COX Newspapers Washington Bureau

Hospitals Say New Medicare Rule Will Cost Them Billions


Cox News Service
Friday, August 03, 2007

A Bush administration plan to restructure Medicare hospital payments has drawn sharp opposition from the nation's hospitals, which claim the plan would mean a cut of more than $20 billion over the next five years.

The administration's plan, announced late Wednesday in a rule scheduled to take effect Oct. 1, calls for a 3.5 percent average increase in hospital payments for the fiscal year that begins then.

But the American Hospital Association says the increase will be only 2.3 percent next year, because another provision in the rule cuts payments by 1.2 percent in anticipation that hospitals will change the way they code patients in order to receive higher Medicare payments. The AHA says Medicare also plans to cut payments another 1.8 percent in both 2009 and 2010.

Don May, the AHA's vice president for policy, said the 2.3 percent increase would fall far short of the roughly 3.3 percent anticipated inflation in hospital costs next year.

May said Medicare's planned 1.2 percent cut was being implemented "with no real data. ... It's just a guess."

He said Medicare's action flies in the face of congressional intent.

The House voted 412-12 last month for a spending bill amendment that would block Medicare from implementing the cut. That provision has not yet been considered by the Senate, and would have to be accepted by President Bush in order to override the proposed rule.

The new Medicare rule changes the coding system for Medicare hospital patients, increasing the number of diagnosis-related groups from 538 to 745 with an emphasis on the severity of the illness.

According to a Medicare news release, the new codes will allow Medicare to pay higher amounts for more seriously ill patients and lower amounts for less seriously ill patients than under the current system.

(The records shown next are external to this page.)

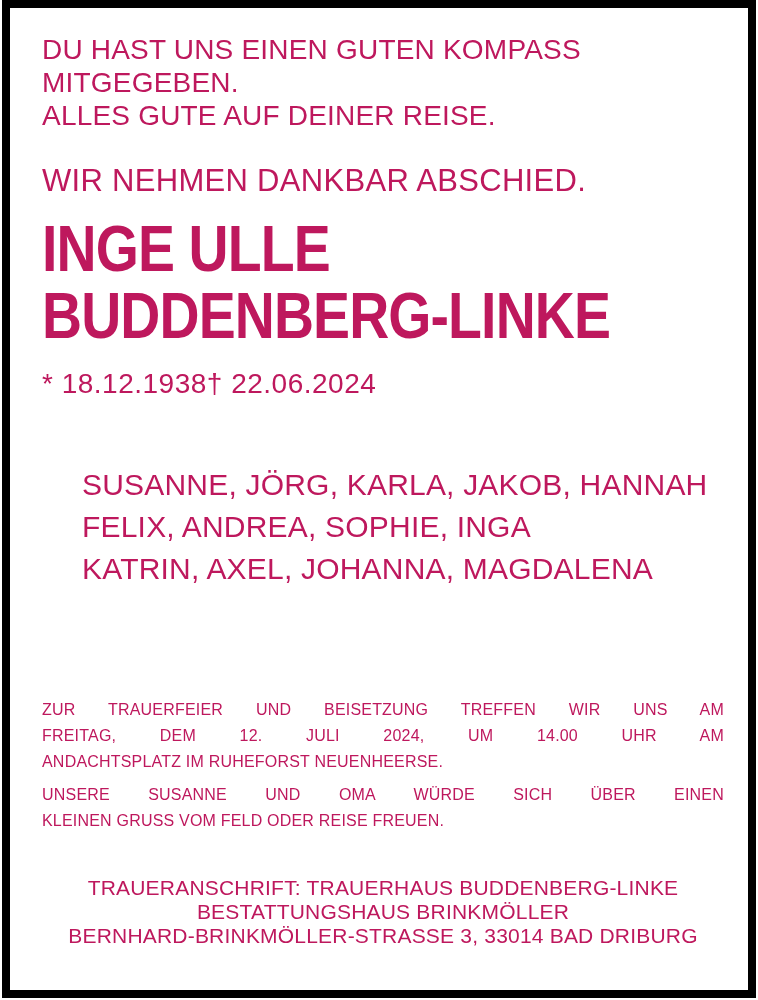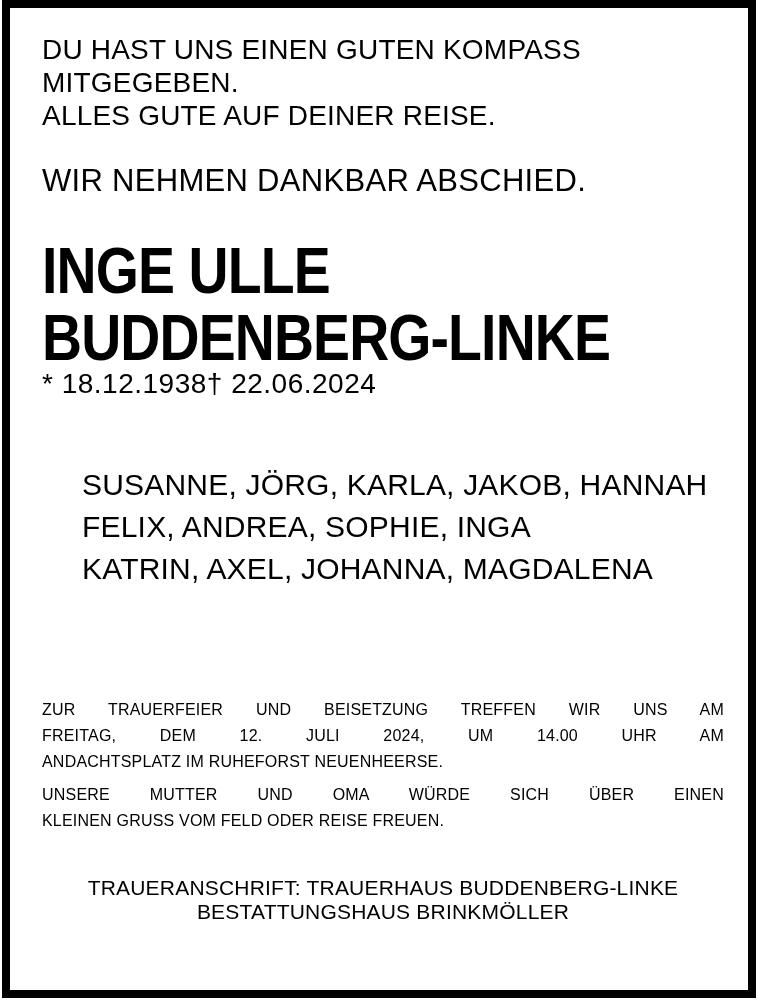"DU HAST UNS EINEN GUTEN" .block { color: #000000 -> #be185d }
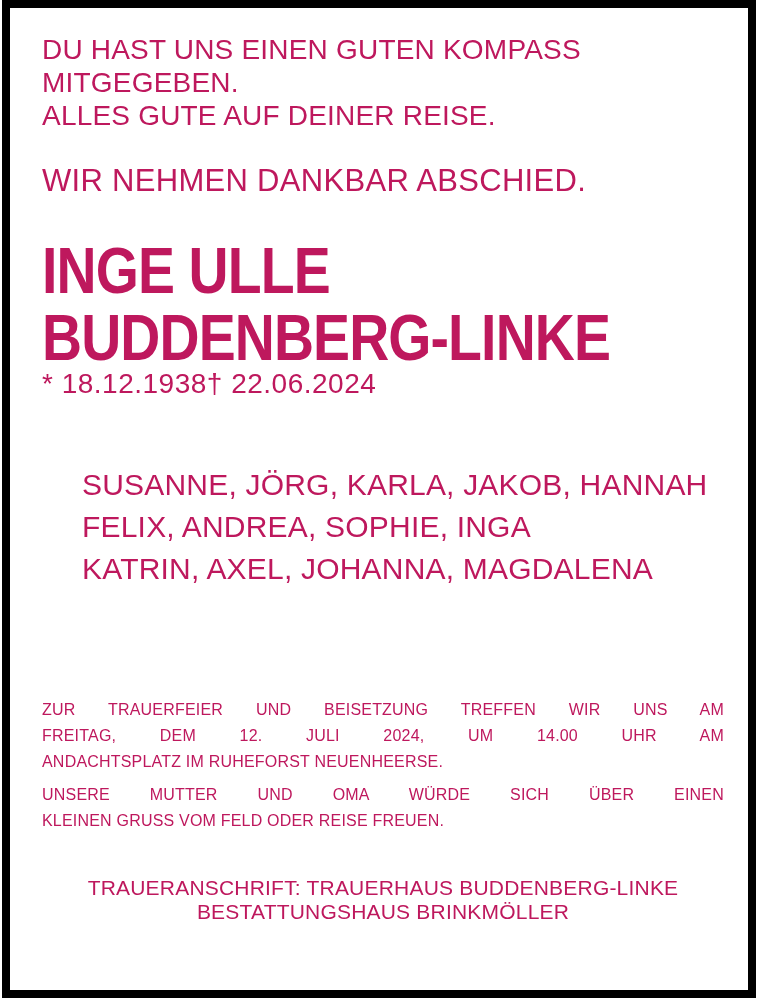"INGE ULLE" .deceased-name { margin-top: 22px -> none }
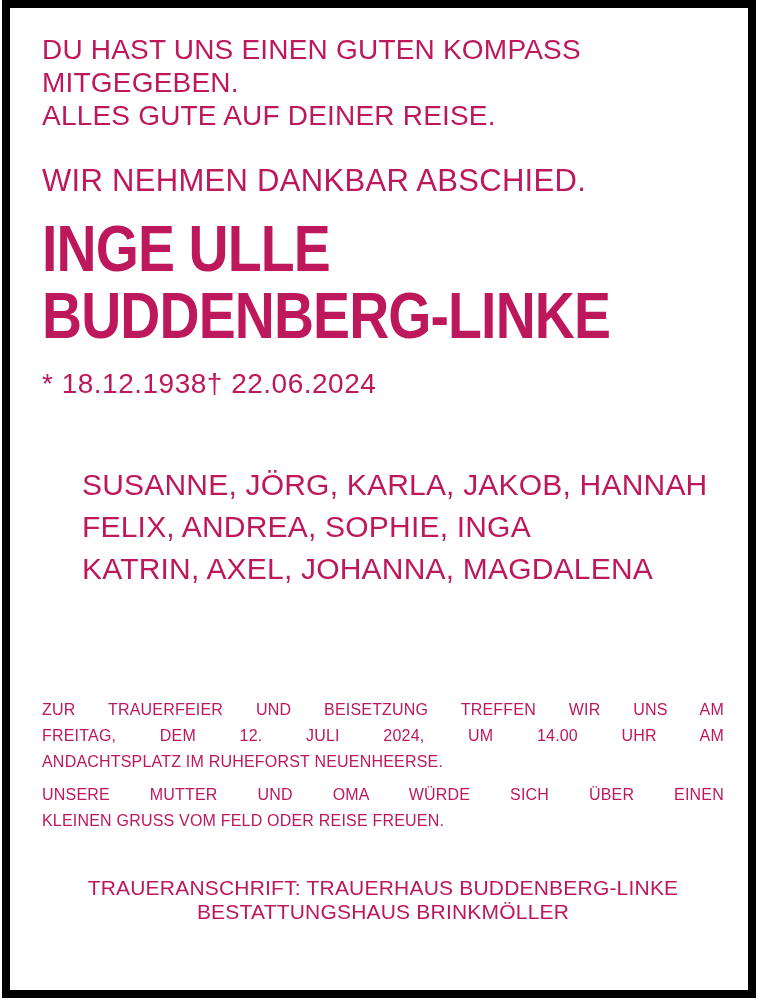"UNSERE MUTTER UND OMA WÜRDE" div.jline { text: MUTTER -> SUSANNE }
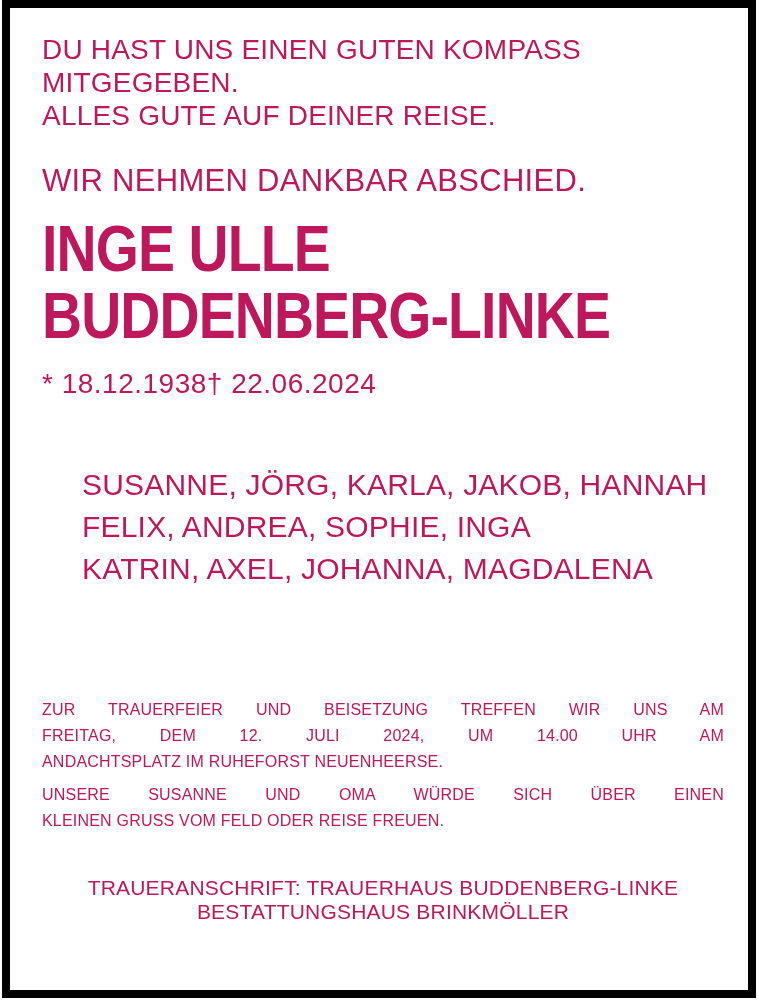"BERNHARD-BRINKMÖLLER-STRASSE 3, 33014" div { html: none -> <div>BERNHARD-BRINKMÖLLER-STRASSE 3, 33014 BAD DRIBURG</div> }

In a fact sheet accompanying Medicare rule, the agency noted there is "substantial evidence ... that the adoption of new payment systems leads to an increase in aggregate payments without any corresponding growth in actual patient severity."

This expectation of "code inflation" by hospitals led the nonpartisan Medicare Payment Advisory Commission to recommend that Medicare build the 1.2 percent fee cut into the new rule.

Richard Foster, Medicare's chief actuary, said in a statement that without the adjustments, "the Medicare Part A Trust Fund (which covers hospital services) would be exhausted an estimated 18 months earlier than previously forecast." The trust fund is currently expected to be exhausted in 2019.